Nesse grande jogo, os homens descobrem nas mulheres pessoas concorrentes. E experimentam a inversão dos papéis, pois, ao adotar seu mesmo estilo, elas muitas vezes conseguem alcançar melhores resultados.

 

Sempre habituado a um predomínio de gênero, que prescindia das qualidades pessoais dos indivíduos e se baseava a priori em sua identidade biológica, o homem se vê deslocado pela ascensão vertiginosa de mulheres cada vez mais capazes de questionar sua primazia tanto no campo dos estudos e do trabalho, quanto naquele da vida sexual e afetiva.

 

 

Isso explica por que a igualdade - "esta" igualdade, que anula as diferenças substituindo as pessoas e seus desejos por uma corrida selvagem para a autorrealização – produz os feminicídios. O homem, confuso e enfurecido, reage com a violência.
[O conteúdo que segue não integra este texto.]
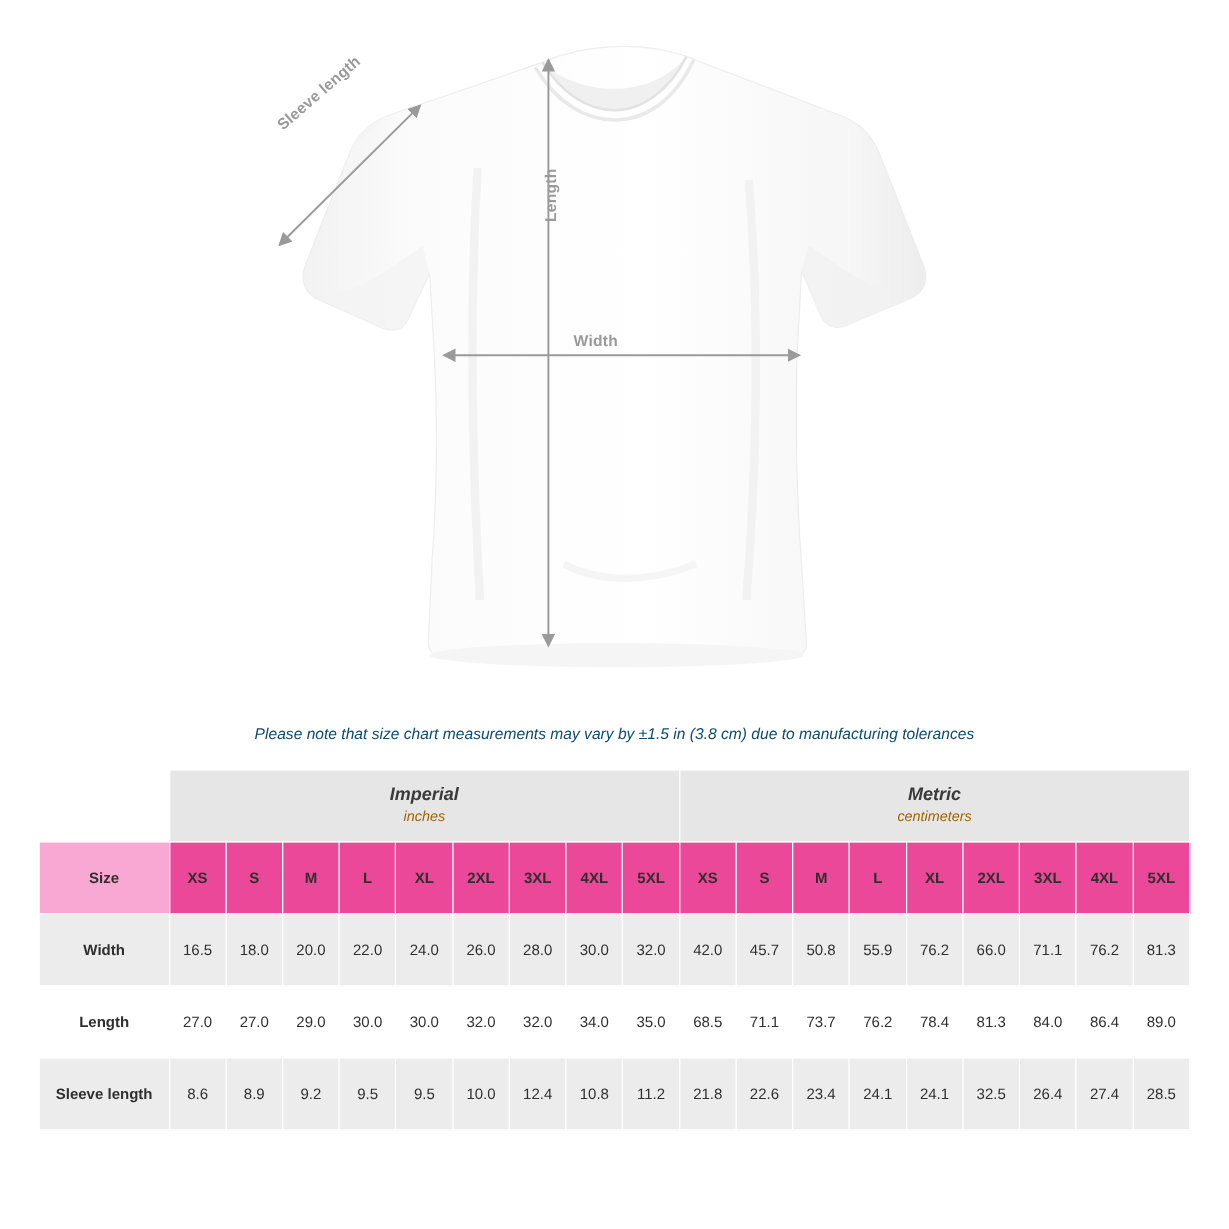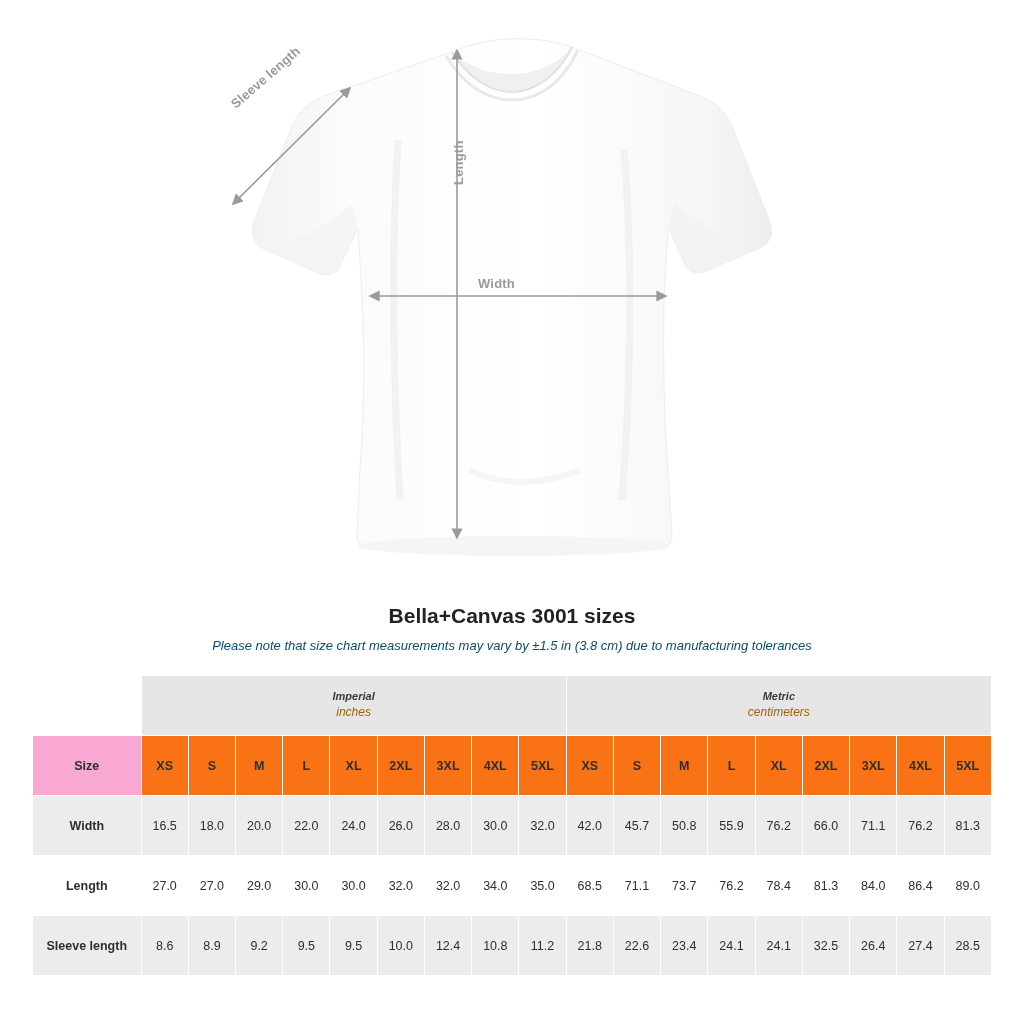--- a/index.html
+++ b/index.html
@@ -235,7 +235,6 @@
 </div>
 
 <div class="title-block">
-  <h1 class="chart-title">Bella+Canvas 3001 sizes</h1>
   <p class="chart-note">Please note that size chart measurements may vary by ±1.5 in (3.8 cm) due to manufacturing tolerances</p>
 </div>
 

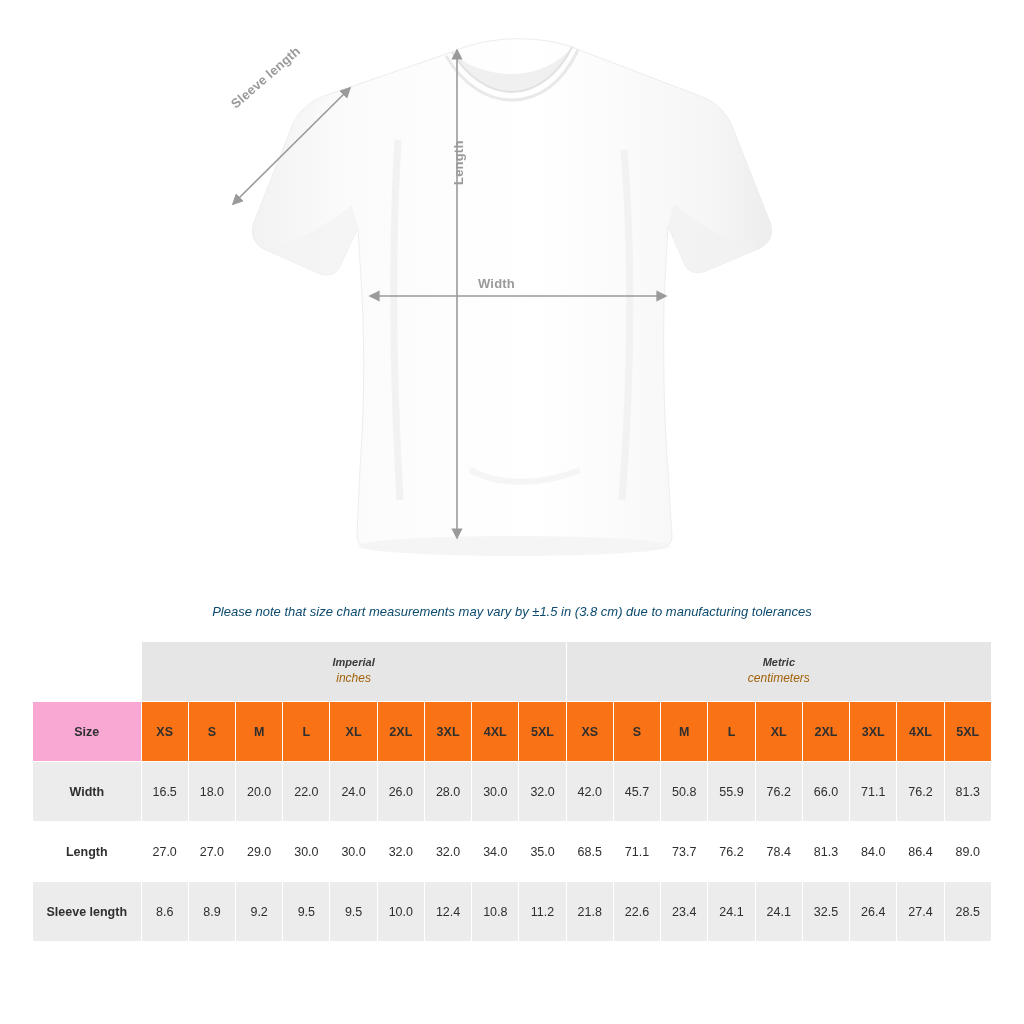--- a/index.html
+++ b/index.html
@@ -99,7 +99,7 @@
     height: 86px;
   }
   .unit-head .unit-name {
-    font-size: 11px;
+    font-size: 15px;
     font-style: italic;
     font-weight: bold;
     color: #3a3a3a;

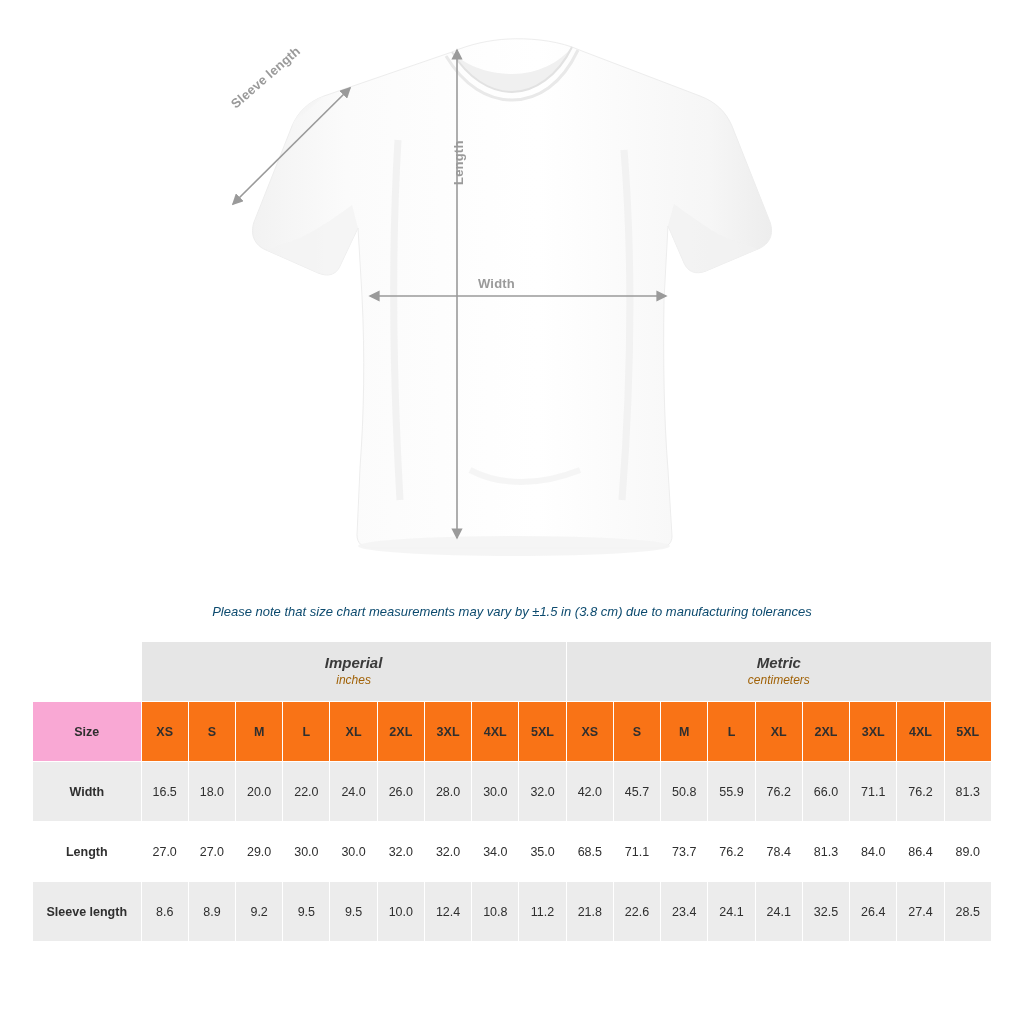--- a/index.html
+++ b/index.html
@@ -118,7 +118,7 @@
     border: none !important;
   }
   .hdr-row td {
-    background: #f97316;
+    background: #ec4899;
     font-weight: bold;
     font-size: 13px;
     color: #2f2f2f;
Contra a outra e, no final, contra si mesmo.

 

Homens e mulheres só podem se salvar juntos

 

Precisamos de leis, precisamos de sistemas mais eficazes de proteção das mulheres, mas nenhuma resposta jurídica ou de segurança pública pode substituir aquela que deveria ser representada por uma revolução cultural, capaz de restituir à autorrealização os seus conteúdos e, com eles, as diferenças entre as pessoas.

 

Somente a redescoberta de uma igualdade na diversidade poderá garantir aos homens a recuperação da sua identidade masculina, numa lógica outra que não seja aquela do poder e da dominação - como foi muitas vezes no passado - e, para as mulheres, uma emancipação que não as liberte apenas de uma subordinação mortificante, mas também dos parâmetros culturais desviantes emprestados justamente do mundo masculino.

 

Para salvar as mulheres da violência, é preciso ajudar os homens a se reencontrarem em uma nova perspectiva, em que autorrealização e missão se interpenetrem. E para salvar os homens, é preciso ajudar as mulheres a viver sua justa emancipação em todos os níveis - afetivo, profissional, político - focando em sua identidade, antes que no sucesso.